Она сидела в библиотеке перед камином, когда он поднялся наверх. В пепельнице горкой лежали окурки – она, видимо, сидела здесь уже некоторое время, не читая и не слушая музыку, что она обычно любила делать под вечер. Ли поджала одну ногу под себя, рукой ухватившись за ручку кресла, даже дым от сигареты казался взволнованным.
– Билл Шерман хочет жениться на мне, – резко сказала она. – Он сказал, что ждет уже достаточно долго. Слишком долго.

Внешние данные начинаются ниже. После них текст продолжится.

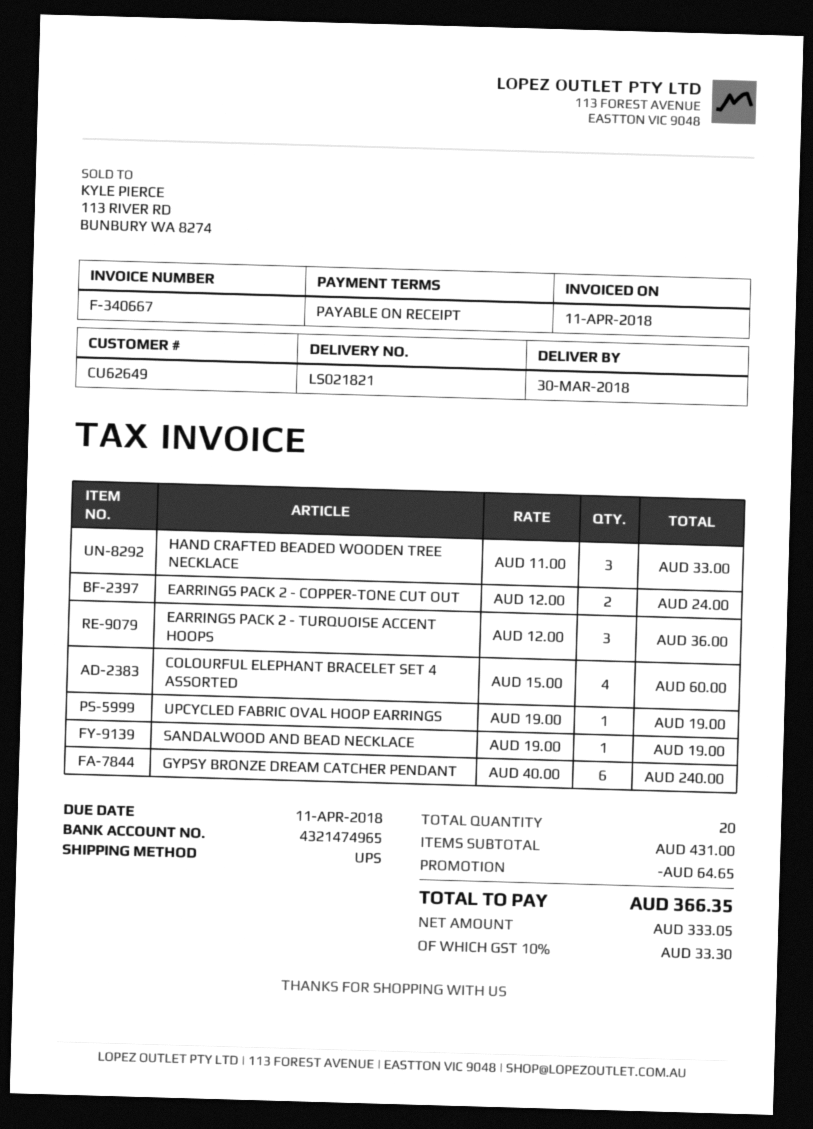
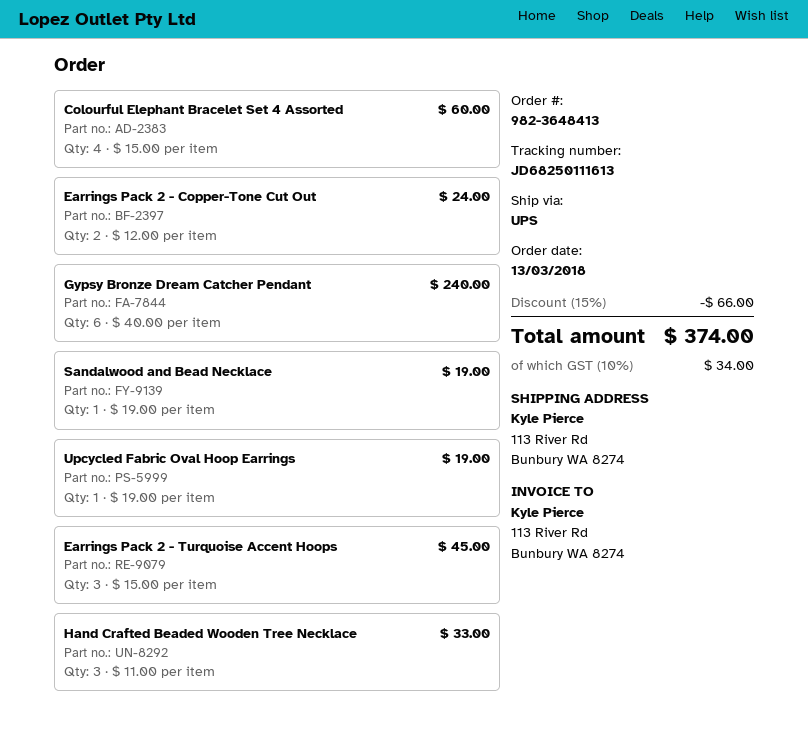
EARRINGS PACK 2 - TURQUOISE ACCENT HOOPS: 3 x 12.00 = 36.00 -> 3 x 15.00 = 45.00
discount: 64.65 -> 66.00
tax: 10% = 33.30 -> 10% = 34.00
total: 366.35 -> 374.00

Эмоциональный кризис принял угрожающие размеры – возбуждение достигло предела.
– Он хочет получить ответ.
– Ну, я, конечно, не могу винить его за это! – сказал Поль, подумав, что увиливает, не зная, как решить эту проблему.
– Он хочет ответ сегодня вечером.
– Сегодня? – повторил Поль.
Ли отложила сигарету и внимательно посмотрела на него.
– Я могу все понять, но, однако, к чему такая спешка? – нерешительно проговорил он.
– Послушай, Поль, это не ультиматум.
Ее голос был напряжен, и она говорила так быстро, без пауз, что он подумал о том, что речь ее была заранее отрепетирована.
– И все-таки, в каком-то смысле, возможно, это и так. Ты поступаешь, как должен поступить, и тогда я знаю, что мне делать. Я не плачу у тебя на плече. Это никогда не было в моих привычках. Ты знаешь это. Ты знаешь меня так долго и так хорошо, как никто другой.
– Это верно, – заметил он, не зная, что еще сказать.
– У меня были две большие раны в груди, здесь, – и она приложила руку с большим бриллиантовым кольцом от Бена к сердцу, – сначала это был Фредди, а потом Бен, еще большая рана, как от пушечного ядра. Еще одна такая – и я буду похожа на решето. Она усмехнулась:
– Мне не везет, правда? Ты всегда так говорил. Ты всегда восхищался мной, потому что я не ныла. О, Фредди не мог не любить женщин, бедный мальчик. Но откуда было мне это знать? Он был такой милый, с ним было так легко, и он был такой джентльмен. На меня тогда производили большое впечатление джентльмены. Мне кажется, что и сейчас тоже.
Расстроенная, она сейчас сидела там, где сидел Фредди с шотландским пледом, скрывавшим его самые ужасные увечья.